Reproduce the entries below exactly, but only from the line containing "text-align: none ->" to the line containing "color: #4d7c0f ->", inclusive.

RECORD EXCERPTS:
++++++++++

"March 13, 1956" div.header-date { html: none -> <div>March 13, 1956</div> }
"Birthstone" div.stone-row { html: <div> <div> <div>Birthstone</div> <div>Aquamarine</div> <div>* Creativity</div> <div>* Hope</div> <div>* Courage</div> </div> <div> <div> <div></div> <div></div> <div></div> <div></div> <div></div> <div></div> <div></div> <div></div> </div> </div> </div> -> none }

++++++++++

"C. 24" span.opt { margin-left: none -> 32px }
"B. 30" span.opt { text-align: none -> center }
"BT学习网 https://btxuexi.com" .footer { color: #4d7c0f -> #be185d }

++++++++++

OUTPUT:
"B. 30" span.opt { text-align: none -> center }
"BT学习网 https://btxuexi.com" .footer { color: #4d7c0f -> #be185d }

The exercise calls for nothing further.